What to Eat for Deep Sleep
Food can be a strong support in the quest for a good night’s sleep. Some insomnia sufferers wake at night because their blood sugar drops too low. Adequate protein and healthy fat intake can help stabilize blood sugar through the night, and allow the liver to let out stored sugar molecules as needed for a good night’s sleep. Foods can also support the healthy production of brain neurotransmitters and create calming results in the body.
Here are the most common sleep scenarios and some of our favorite food solutions for sleep.
Problem: Trouble Falling Asleep
Solution: Montmorency Tart Cherries
The Montmorency cherry is a type of sour cherry. The color is not as dark as the cherries we typically see in the stores. These cherries are great because they have about 6 times the amount of melatonin than a regular cherry. If you can find a cherry juice concentrate, this will also increase the concentration of melatonin even more.
Melatonin is a hormone produced in your brain’s pineal gland. When it gets dark outside, your eyes sense the lighting change and starts making this hormone, which communicates to your body that it is time to prepare to sleep.
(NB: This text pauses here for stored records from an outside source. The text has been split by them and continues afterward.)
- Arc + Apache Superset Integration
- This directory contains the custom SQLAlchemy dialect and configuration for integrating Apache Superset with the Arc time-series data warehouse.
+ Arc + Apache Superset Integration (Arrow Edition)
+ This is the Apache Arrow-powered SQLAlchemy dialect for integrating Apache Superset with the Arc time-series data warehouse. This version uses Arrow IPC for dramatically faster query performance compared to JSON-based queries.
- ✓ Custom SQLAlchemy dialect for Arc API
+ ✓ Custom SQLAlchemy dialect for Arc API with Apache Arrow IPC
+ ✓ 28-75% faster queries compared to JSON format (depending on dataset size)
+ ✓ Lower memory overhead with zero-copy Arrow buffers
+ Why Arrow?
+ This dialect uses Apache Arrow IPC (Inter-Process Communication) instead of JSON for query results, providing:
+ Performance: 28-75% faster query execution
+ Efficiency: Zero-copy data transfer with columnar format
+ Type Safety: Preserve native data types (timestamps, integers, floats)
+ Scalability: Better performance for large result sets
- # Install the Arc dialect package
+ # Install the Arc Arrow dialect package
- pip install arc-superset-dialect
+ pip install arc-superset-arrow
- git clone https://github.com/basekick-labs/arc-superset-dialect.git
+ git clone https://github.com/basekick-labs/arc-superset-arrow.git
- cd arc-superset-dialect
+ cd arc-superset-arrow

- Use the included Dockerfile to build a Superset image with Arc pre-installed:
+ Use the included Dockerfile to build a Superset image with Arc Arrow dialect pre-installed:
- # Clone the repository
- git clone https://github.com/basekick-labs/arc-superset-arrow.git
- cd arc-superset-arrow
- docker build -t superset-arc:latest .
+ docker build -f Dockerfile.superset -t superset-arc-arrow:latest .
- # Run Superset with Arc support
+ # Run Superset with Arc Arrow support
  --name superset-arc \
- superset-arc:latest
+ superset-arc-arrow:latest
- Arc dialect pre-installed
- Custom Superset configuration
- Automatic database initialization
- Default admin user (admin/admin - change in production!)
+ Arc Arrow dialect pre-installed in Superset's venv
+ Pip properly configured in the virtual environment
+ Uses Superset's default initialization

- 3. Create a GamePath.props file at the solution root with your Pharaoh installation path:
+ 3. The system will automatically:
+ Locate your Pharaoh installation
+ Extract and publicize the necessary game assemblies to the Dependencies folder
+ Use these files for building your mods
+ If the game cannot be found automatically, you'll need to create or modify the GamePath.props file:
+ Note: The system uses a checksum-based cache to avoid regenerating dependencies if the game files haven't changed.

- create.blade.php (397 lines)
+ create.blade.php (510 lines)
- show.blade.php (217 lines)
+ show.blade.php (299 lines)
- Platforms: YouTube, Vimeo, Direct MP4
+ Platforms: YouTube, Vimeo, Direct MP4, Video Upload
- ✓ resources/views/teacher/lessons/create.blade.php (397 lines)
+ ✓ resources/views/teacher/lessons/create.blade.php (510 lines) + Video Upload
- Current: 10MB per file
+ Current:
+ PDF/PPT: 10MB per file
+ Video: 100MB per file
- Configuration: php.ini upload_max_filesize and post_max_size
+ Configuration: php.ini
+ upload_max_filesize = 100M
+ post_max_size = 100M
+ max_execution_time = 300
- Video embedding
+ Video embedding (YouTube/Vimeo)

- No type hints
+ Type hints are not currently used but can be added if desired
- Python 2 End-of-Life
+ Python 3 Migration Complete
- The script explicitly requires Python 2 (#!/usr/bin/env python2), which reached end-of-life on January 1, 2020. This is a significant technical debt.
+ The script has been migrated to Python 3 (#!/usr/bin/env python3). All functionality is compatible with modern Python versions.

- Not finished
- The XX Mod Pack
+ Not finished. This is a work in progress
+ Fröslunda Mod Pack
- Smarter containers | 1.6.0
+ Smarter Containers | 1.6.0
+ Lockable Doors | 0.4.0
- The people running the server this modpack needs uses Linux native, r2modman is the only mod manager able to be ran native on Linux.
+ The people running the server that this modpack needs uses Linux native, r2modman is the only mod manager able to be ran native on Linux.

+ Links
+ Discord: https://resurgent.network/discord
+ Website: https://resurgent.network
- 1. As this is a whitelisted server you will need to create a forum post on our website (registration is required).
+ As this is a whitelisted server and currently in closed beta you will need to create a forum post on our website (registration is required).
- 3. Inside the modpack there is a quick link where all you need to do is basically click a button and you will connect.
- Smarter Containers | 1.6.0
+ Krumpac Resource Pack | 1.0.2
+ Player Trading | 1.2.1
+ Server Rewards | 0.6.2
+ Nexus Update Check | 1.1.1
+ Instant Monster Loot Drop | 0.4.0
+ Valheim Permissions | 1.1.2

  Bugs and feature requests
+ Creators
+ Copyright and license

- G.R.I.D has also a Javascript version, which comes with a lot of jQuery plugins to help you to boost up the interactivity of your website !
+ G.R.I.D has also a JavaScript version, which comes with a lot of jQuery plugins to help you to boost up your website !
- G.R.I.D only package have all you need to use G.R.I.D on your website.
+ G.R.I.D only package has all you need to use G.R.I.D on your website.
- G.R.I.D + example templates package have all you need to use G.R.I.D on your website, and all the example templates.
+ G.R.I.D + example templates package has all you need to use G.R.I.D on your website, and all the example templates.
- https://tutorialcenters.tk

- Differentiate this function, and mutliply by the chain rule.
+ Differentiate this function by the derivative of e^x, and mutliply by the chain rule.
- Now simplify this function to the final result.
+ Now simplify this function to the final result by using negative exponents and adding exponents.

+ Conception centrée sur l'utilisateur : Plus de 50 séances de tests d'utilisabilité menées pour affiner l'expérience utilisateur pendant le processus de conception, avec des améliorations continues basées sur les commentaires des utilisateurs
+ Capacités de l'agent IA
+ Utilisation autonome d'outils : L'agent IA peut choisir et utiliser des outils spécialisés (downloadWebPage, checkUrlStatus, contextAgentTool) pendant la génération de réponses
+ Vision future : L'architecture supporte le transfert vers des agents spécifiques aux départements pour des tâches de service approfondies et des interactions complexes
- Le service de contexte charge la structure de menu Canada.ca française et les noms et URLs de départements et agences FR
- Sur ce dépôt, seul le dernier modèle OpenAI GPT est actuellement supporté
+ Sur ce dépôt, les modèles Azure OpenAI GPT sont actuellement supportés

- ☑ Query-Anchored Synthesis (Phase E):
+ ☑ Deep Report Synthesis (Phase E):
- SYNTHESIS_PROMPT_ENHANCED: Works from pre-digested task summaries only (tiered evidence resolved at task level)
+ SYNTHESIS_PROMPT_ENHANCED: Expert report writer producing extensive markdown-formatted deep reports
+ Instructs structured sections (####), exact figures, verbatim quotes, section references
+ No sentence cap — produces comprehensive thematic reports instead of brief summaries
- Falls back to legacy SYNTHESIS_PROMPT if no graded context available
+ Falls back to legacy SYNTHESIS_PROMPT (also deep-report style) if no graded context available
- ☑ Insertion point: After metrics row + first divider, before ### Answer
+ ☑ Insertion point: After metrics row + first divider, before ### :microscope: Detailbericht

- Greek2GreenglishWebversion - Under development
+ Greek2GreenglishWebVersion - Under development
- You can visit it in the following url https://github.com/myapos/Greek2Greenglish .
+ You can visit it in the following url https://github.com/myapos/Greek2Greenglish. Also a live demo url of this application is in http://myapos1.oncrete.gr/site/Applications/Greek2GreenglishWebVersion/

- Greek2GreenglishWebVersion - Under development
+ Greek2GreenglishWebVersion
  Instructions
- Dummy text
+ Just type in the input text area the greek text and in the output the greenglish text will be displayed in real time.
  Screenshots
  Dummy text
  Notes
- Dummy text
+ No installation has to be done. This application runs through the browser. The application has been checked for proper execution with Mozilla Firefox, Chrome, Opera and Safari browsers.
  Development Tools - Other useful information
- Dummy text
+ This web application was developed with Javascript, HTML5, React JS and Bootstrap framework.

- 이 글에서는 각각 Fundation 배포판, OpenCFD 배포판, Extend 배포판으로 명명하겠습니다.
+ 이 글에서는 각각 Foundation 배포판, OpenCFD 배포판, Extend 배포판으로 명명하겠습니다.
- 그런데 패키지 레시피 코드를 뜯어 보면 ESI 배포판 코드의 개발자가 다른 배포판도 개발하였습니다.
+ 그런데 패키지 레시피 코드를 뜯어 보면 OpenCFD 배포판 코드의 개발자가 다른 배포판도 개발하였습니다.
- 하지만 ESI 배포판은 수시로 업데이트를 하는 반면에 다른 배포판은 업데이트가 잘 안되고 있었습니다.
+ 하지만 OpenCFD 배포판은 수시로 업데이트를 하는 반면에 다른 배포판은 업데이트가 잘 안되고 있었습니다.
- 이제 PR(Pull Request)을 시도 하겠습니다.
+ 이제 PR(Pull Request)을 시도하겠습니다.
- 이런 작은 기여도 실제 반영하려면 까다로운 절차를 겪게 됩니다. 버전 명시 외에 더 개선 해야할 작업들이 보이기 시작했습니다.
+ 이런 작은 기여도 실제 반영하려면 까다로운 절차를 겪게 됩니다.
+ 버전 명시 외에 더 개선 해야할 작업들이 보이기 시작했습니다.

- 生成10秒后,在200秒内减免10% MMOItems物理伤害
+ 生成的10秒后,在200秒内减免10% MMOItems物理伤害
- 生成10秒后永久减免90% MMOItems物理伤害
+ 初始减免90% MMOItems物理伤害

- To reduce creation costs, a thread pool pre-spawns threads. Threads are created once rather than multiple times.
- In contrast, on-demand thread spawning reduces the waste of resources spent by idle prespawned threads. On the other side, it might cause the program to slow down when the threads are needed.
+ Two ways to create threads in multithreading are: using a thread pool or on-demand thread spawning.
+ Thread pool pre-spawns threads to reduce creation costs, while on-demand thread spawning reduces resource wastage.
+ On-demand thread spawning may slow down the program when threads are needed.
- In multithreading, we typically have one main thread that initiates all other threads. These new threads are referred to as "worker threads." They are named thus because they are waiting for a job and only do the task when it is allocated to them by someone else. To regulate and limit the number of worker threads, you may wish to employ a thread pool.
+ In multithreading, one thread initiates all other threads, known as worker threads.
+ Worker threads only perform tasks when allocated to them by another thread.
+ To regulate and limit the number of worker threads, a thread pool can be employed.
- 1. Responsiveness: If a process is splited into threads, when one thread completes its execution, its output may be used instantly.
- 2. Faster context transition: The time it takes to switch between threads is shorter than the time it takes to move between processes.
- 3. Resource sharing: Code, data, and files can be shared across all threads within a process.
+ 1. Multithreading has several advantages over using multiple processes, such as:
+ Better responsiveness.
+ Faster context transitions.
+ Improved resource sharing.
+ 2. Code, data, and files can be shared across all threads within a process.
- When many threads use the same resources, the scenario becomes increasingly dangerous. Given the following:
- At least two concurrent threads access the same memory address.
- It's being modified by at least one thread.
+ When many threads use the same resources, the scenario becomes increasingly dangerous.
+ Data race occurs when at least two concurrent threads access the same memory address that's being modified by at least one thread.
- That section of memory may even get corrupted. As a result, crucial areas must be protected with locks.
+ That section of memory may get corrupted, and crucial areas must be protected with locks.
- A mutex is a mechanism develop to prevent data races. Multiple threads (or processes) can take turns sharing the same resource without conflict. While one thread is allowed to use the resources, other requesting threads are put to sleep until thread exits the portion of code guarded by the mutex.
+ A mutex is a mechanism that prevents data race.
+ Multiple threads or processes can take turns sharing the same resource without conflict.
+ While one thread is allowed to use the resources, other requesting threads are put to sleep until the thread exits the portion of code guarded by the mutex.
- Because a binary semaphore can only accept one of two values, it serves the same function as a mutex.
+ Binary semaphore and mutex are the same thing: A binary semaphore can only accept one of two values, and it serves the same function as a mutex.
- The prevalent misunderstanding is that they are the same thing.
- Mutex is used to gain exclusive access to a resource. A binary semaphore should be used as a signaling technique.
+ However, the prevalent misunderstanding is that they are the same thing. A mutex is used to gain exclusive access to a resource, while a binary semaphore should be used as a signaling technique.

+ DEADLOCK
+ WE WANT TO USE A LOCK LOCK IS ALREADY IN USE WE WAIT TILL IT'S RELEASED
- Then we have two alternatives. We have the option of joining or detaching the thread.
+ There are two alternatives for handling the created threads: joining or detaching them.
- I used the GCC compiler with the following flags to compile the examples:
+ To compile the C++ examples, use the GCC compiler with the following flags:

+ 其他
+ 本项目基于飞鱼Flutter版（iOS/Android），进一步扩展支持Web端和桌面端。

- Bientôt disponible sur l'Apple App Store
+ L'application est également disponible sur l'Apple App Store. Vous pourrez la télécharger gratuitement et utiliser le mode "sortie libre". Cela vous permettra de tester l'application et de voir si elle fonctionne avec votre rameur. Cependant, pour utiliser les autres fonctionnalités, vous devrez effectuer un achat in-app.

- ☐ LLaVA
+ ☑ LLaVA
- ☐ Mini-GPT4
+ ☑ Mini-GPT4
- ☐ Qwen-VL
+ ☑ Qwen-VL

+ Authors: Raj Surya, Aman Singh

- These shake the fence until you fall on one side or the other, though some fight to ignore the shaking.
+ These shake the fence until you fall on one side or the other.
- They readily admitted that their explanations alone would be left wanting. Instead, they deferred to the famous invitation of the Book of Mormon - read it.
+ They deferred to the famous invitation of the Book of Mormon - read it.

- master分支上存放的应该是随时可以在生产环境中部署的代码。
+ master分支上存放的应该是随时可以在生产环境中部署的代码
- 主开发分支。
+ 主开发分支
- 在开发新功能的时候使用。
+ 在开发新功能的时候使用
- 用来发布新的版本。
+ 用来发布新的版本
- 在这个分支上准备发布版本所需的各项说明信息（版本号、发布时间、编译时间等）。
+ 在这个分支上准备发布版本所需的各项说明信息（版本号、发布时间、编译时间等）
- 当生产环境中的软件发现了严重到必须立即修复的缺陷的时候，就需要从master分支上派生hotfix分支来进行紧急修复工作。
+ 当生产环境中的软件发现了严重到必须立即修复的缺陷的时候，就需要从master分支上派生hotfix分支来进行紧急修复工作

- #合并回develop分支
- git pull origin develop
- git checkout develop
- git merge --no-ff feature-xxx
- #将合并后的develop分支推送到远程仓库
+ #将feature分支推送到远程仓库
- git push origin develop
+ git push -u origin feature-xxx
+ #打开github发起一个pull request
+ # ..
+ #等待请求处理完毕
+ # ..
Melatonin helps maintain your daily body rhythms, and is an important antioxidant in the body known to fight cancer. In fact, low amounts are shown to increase risk of cancer.
You can find these special cherries in some fine food stores when they are in season. Sometimes they can be found in the frozen section, or look for a Montmorency cherry juice concentrate.
Problem: Trouble Staying Asleep?
Solution: Pumpkin Seed Powder
Pumpkin seeds and the powder from pumpkin seeds have relatively high amounts of the amino acid tryptophan. Tryptophan is the amino acid the body uses to make the feel-good and relaxation neurotransmitter serotonin. Pumpkin seeds also contain high amounts of zinc, which can help the brain convert tryptophan into serotonin. Serotonin levels are typically low in people who cannot stay asleep and wake throughout the night.
It is best to take about 1 cup of seeds or ½ cup of the powder with applesauce or another healthy carbohydrate; the carbohydrate allows the tryptophan to get into the brain in higher amounts.
Problem: Occasional Trouble Winding Down to Fall Asleep
Still relatively unfamiliar to most of us, pulque is an thousand-year-old native Mexican milk-colored alcoholic beverage made from the fermented sap of the maguey plant (a type of agave), and it is high in melatonin. This drink is a bit more frothy and less alcoholic than its modern beer counterpart. While it is an age-old drink, it is becoming quite trendy these days.
Due to its melatonin content and alcohol content, it functions as a relaxant that can help someone unwind in the evening and prepare for sleep. As such, it is best to have after dinner. It should not be used by anyone with a history or tendency for alcoholism and should not be ingested by minors or pregnant women. We also do not recommend it as a daily solution—just an occasional one.